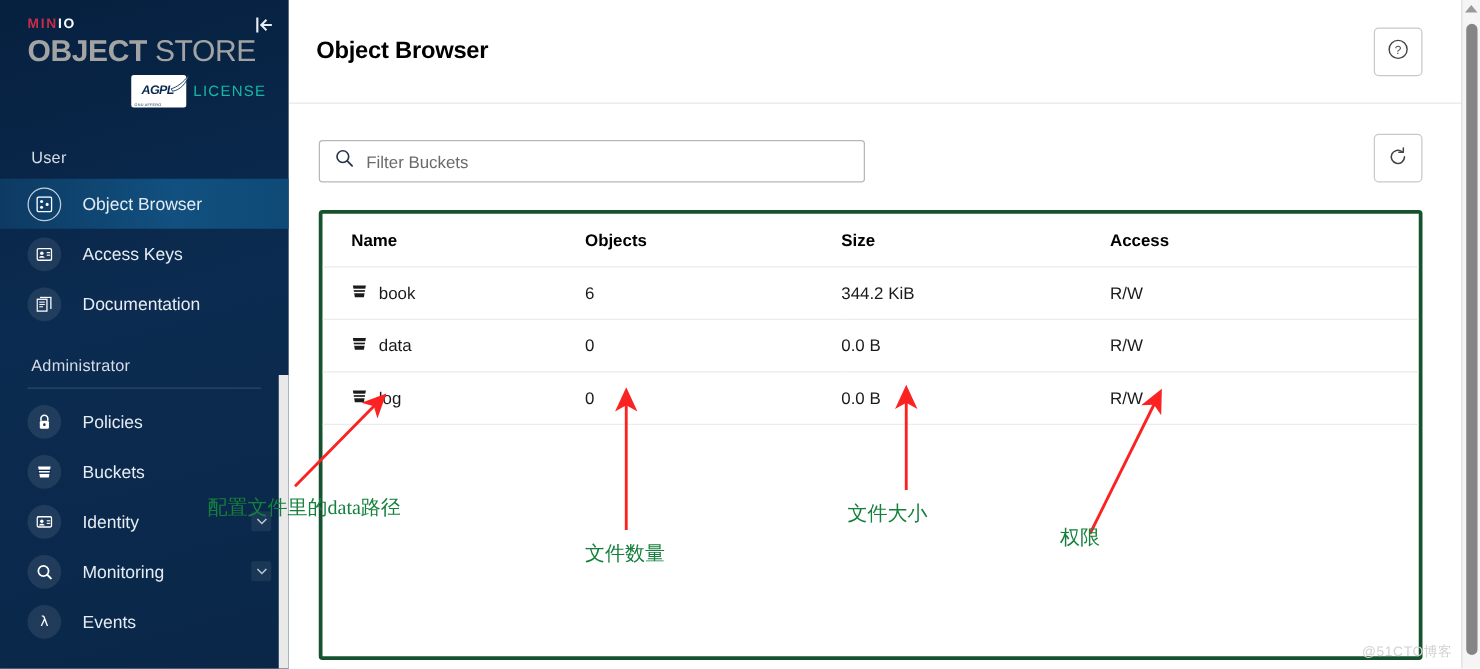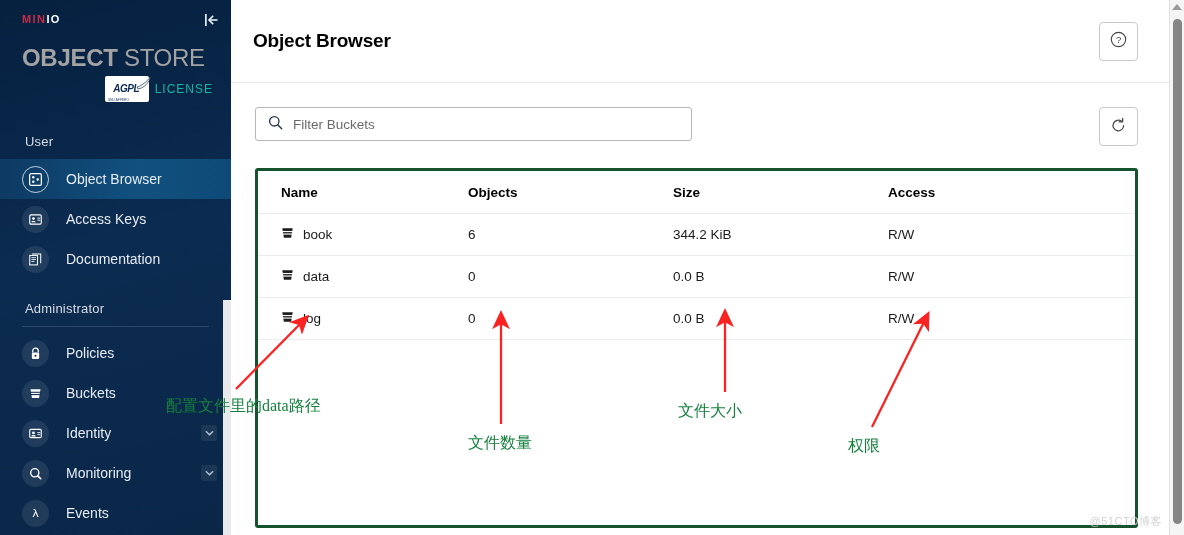--- a/index.html
+++ b/index.html
@@ -58,7 +58,7 @@
     font-weight: bold;
     letter-spacing: 1.4px;
     line-height: 14px;
-    margin-bottom: 17px;
+    margin-bottom: 1px;
   }
   .minio-word .min { color: #c72c48; }
   .minio-word .io { color: #ffffff; }

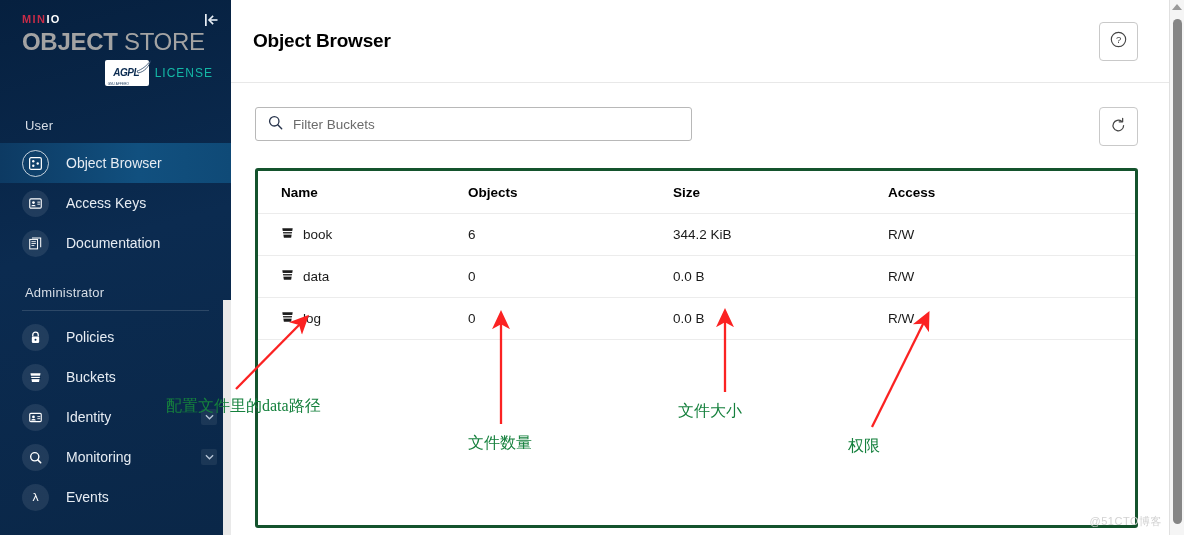--- a/index.html
+++ b/index.html
@@ -230,7 +230,7 @@
 
   .filter-row {
     display: flex;
-    align-items: flex-start;
+    align-items: flex-end;
   }
   .search-box {
     flex: 0 0 437px;

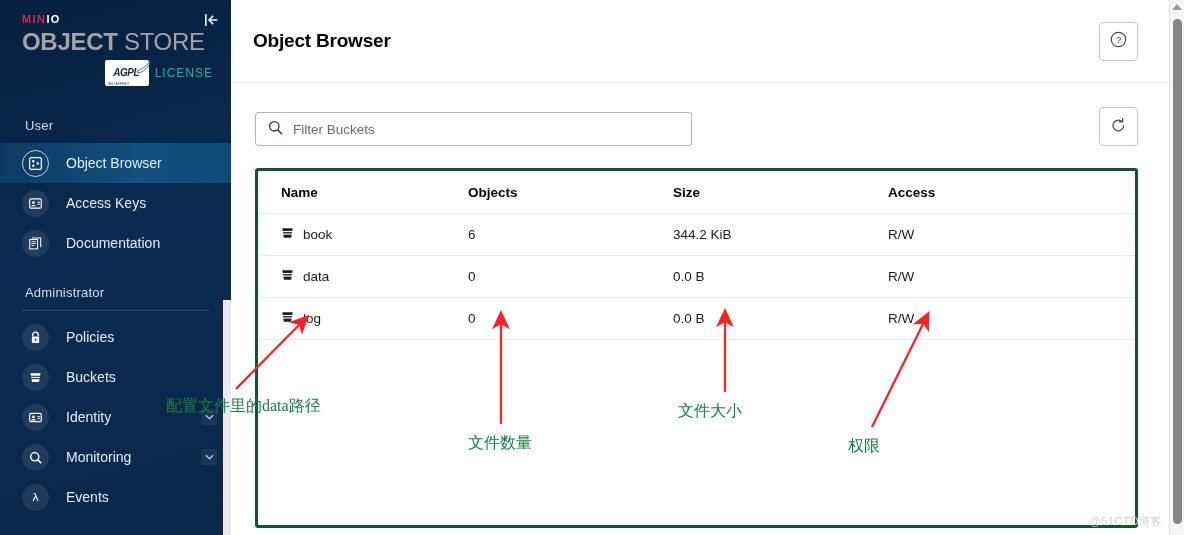--- a/index.html
+++ b/index.html
@@ -626,7 +626,7 @@
     <span class="anno-text" style="left:166px;top:396px;">配置文件里的data路径</span>
     <span class="anno-text" style="left:468px;top:433px;">文件数量</span>
     <span class="anno-text" style="left:678px;top:401px;">文件大小</span>
-    <span class="anno-text" style="left:848px;top:436px;">权限</span>
+    <span class="anno-text" style="left:848px;top:420px;">权限</span>
   </div>
 
 </div>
────
#### YOUR OBJECTIVE
Copy out all the data above exactly as written. Skip the pictures.

#### THE COMPLETED TASK
--- a/index.html
+++ b/index.html
@@ -58,7 +58,7 @@
     font-weight: bold;
     letter-spacing: 1.4px;
     line-height: 14px;
-    margin-bottom: 17px;
+    margin-bottom: 1px;
   }
   .minio-word .min { color: #c72c48; }
   .minio-word .io { color: #ffffff; }

--- a/index.html
+++ b/index.html
@@ -230,7 +230,7 @@
 
   .filter-row {
     display: flex;
-    align-items: flex-start;
+    align-items: flex-end;
   }
   .search-box {
     flex: 0 0 437px;

--- a/index.html
+++ b/index.html
@@ -626,7 +626,7 @@
     <span class="anno-text" style="left:166px;top:396px;">配置文件里的data路径</span>
     <span class="anno-text" style="left:468px;top:433px;">文件数量</span>
     <span class="anno-text" style="left:678px;top:401px;">文件大小</span>
-    <span class="anno-text" style="left:848px;top:436px;">权限</span>
+    <span class="anno-text" style="left:848px;top:420px;">权限</span>
   </div>
 
 </div>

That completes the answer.